BEGIN Study material

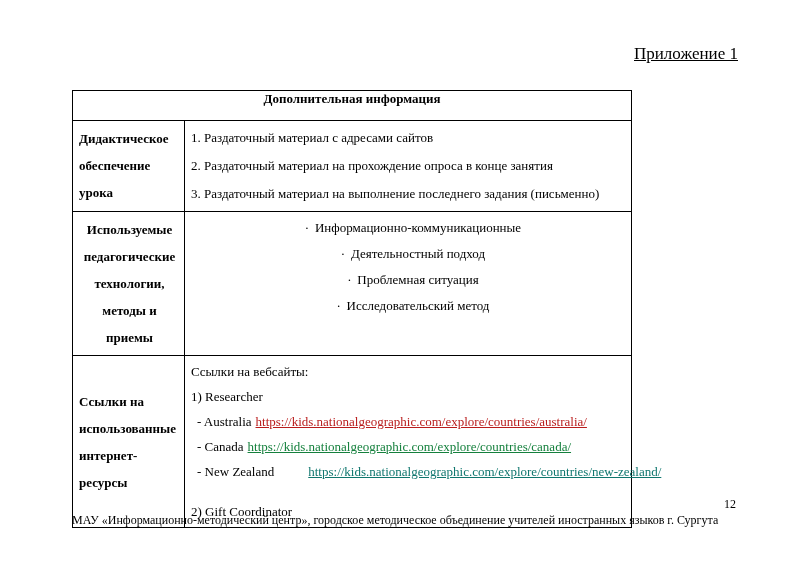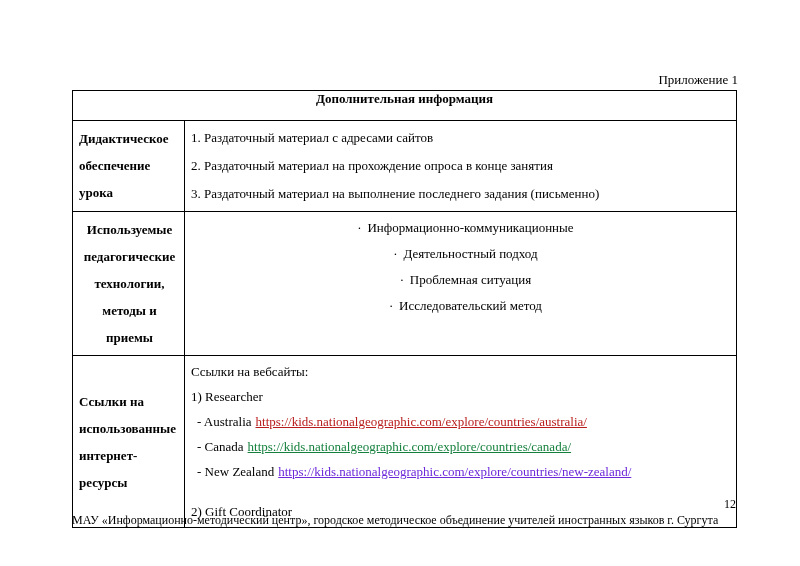"Приложение 1" .appendix { font-size: 13px -> 17px; text-decoration: none -> underline; top: 72px -> 44px }
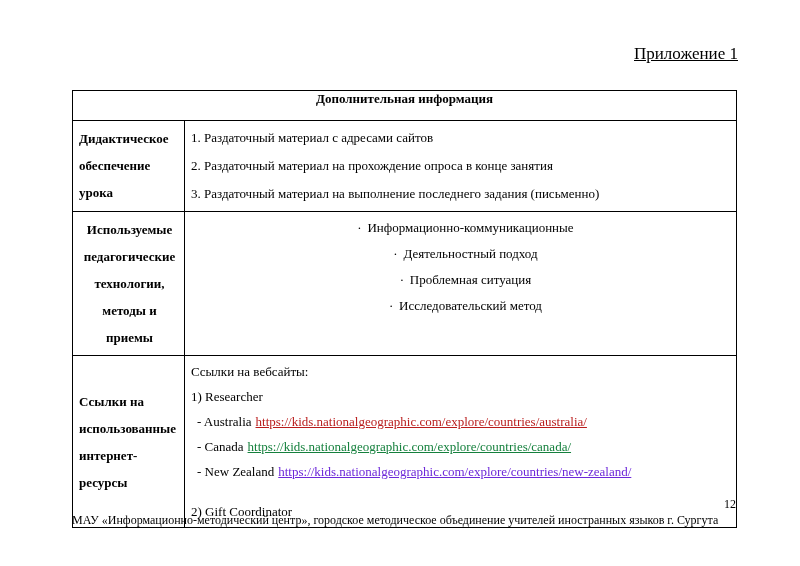"Дополнительная информация" table.info-table { width: 665px -> 560px }
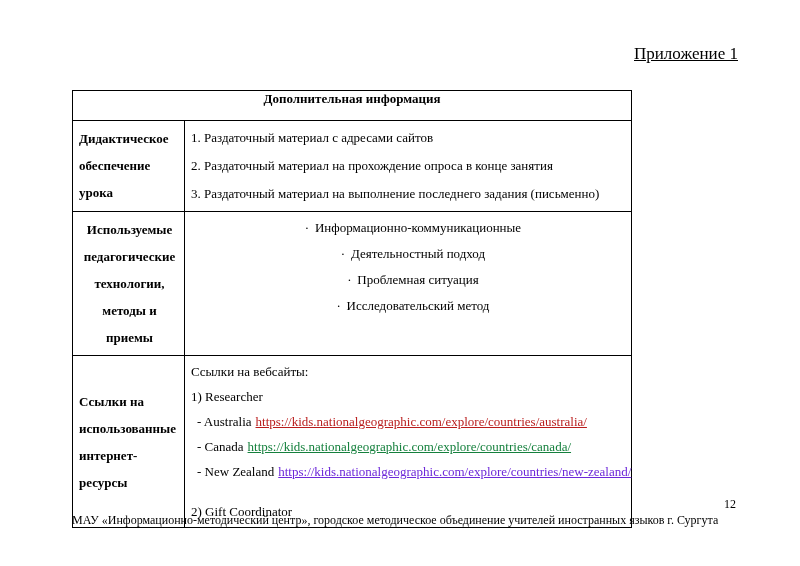"https://kids.nationalgeographic.com/explore/countries/ne" a.doc-link { color: #6d28d9 -> #0f766e; margin-left: none -> 30px }
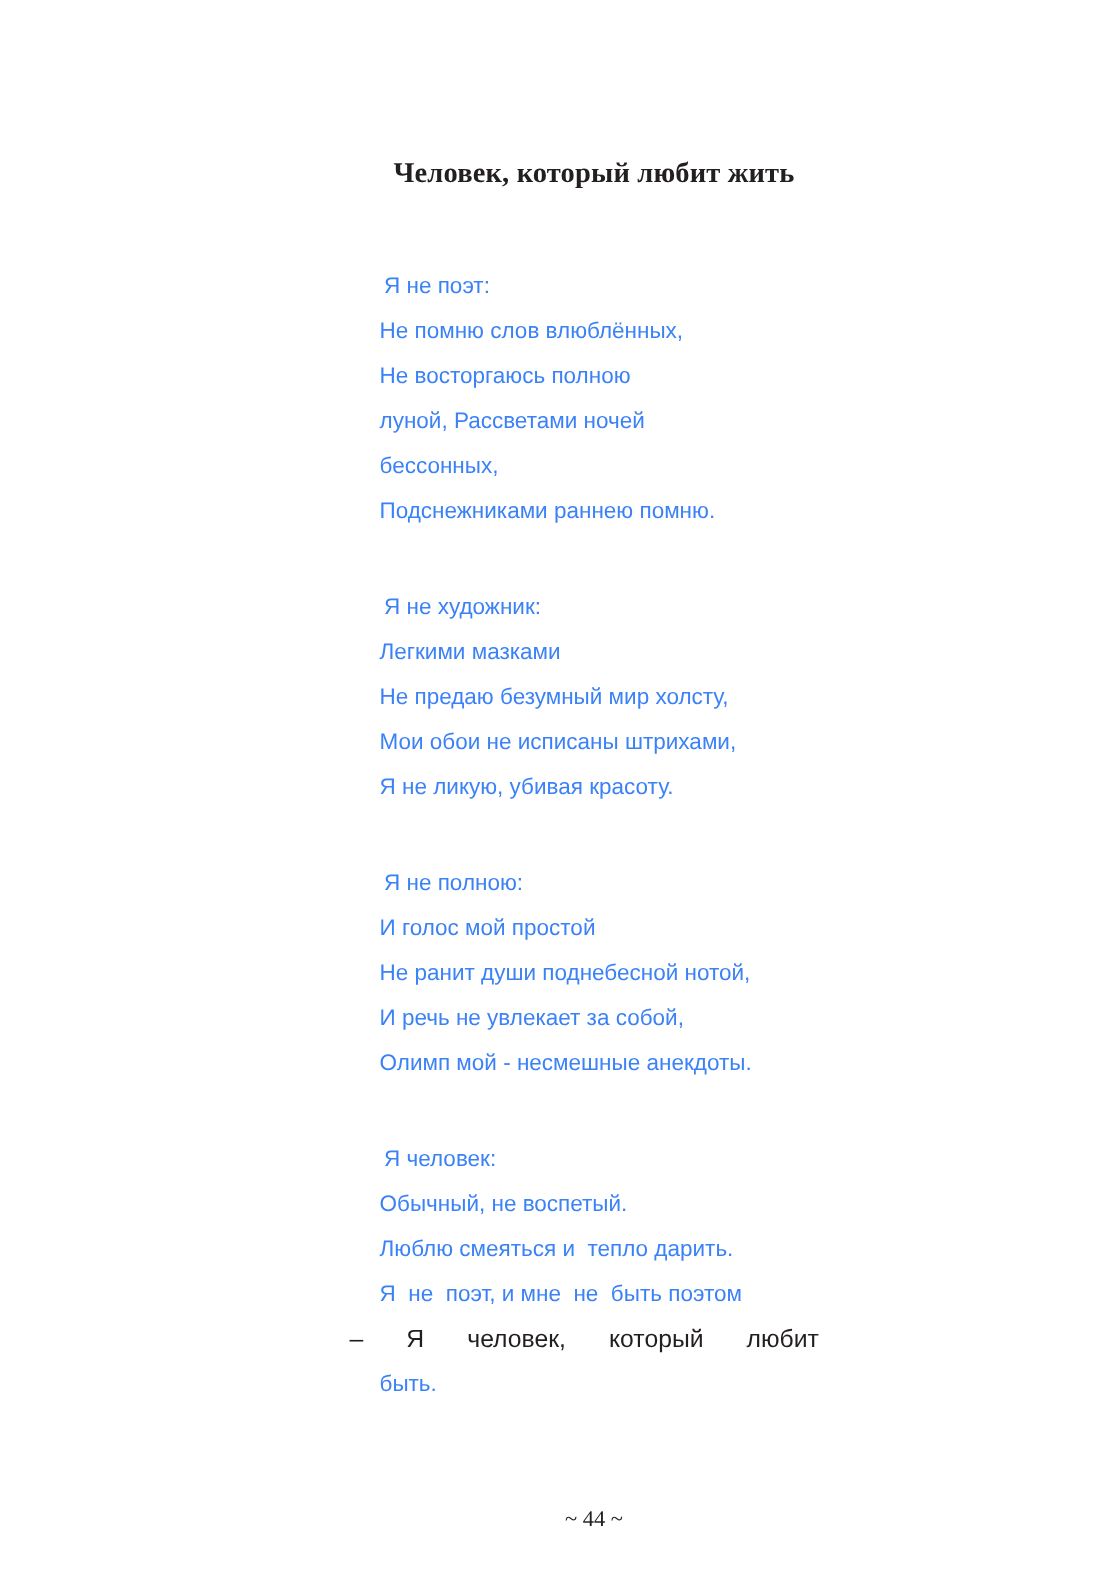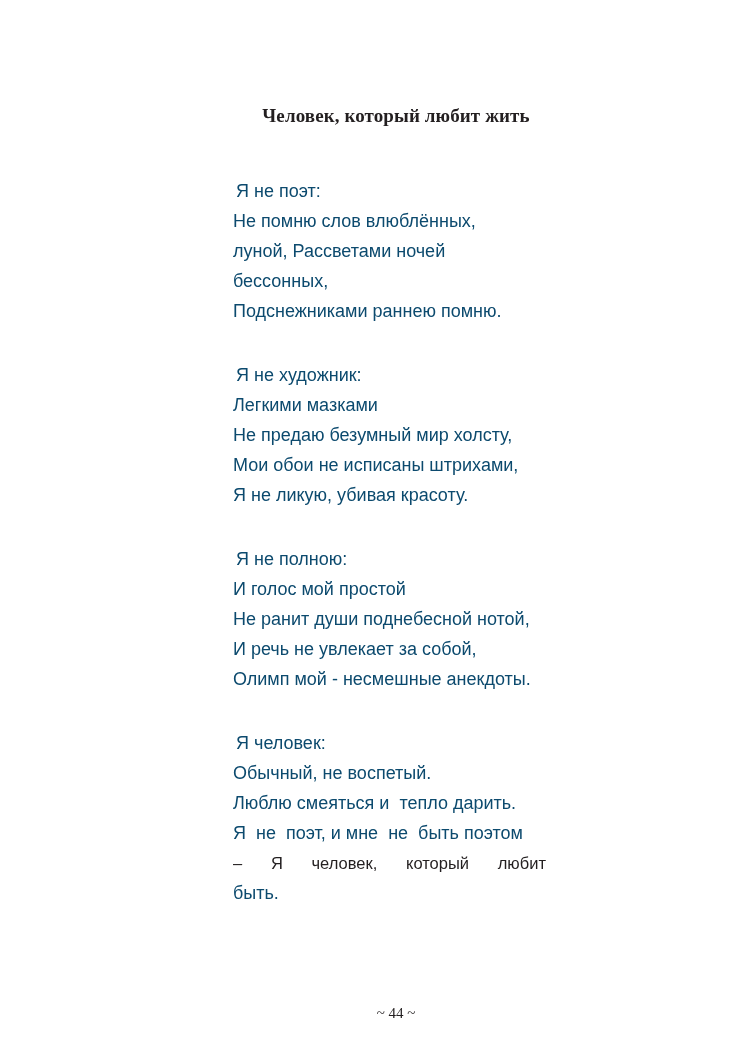"Я не поэт:" .line { color: #0c4a6e -> #3b82f6; font-size: 18px -> 15px; margin-left: none -> 20px }
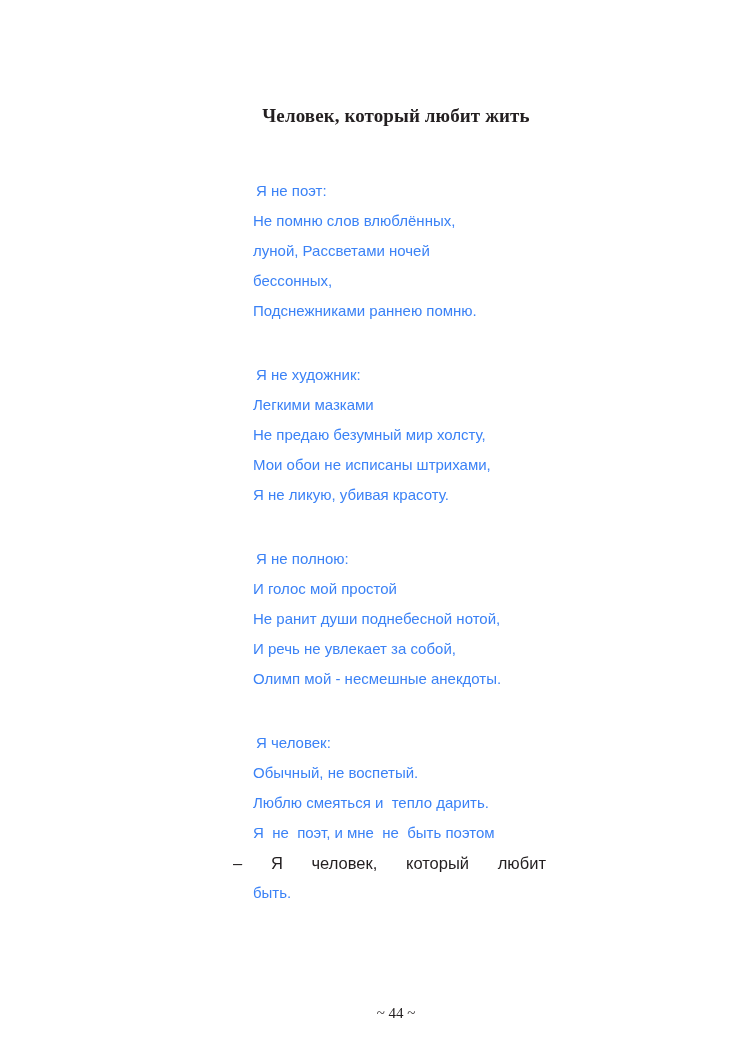"Не восторгаюсь полною" div.line { html: none -> <div>Не восторгаюсь полною</div> }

END Study material

Reproduce the records exactly, images excluded.

● Task result:
"Приложение 1" .appendix { font-size: 13px -> 17px; text-decoration: none -> underline; top: 72px -> 44px }
"Дополнительная информация" table.info-table { width: 665px -> 560px }
"https://kids.nationalgeographic.com/explore/countries/ne" a.doc-link { color: #6d28d9 -> #0f766e; margin-left: none -> 30px }
"Я не поэт:" .line { color: #0c4a6e -> #3b82f6; font-size: 18px -> 15px; margin-left: none -> 20px }
"Не восторгаюсь полною" div.line { html: none -> <div>Не восторгаюсь полною</div> }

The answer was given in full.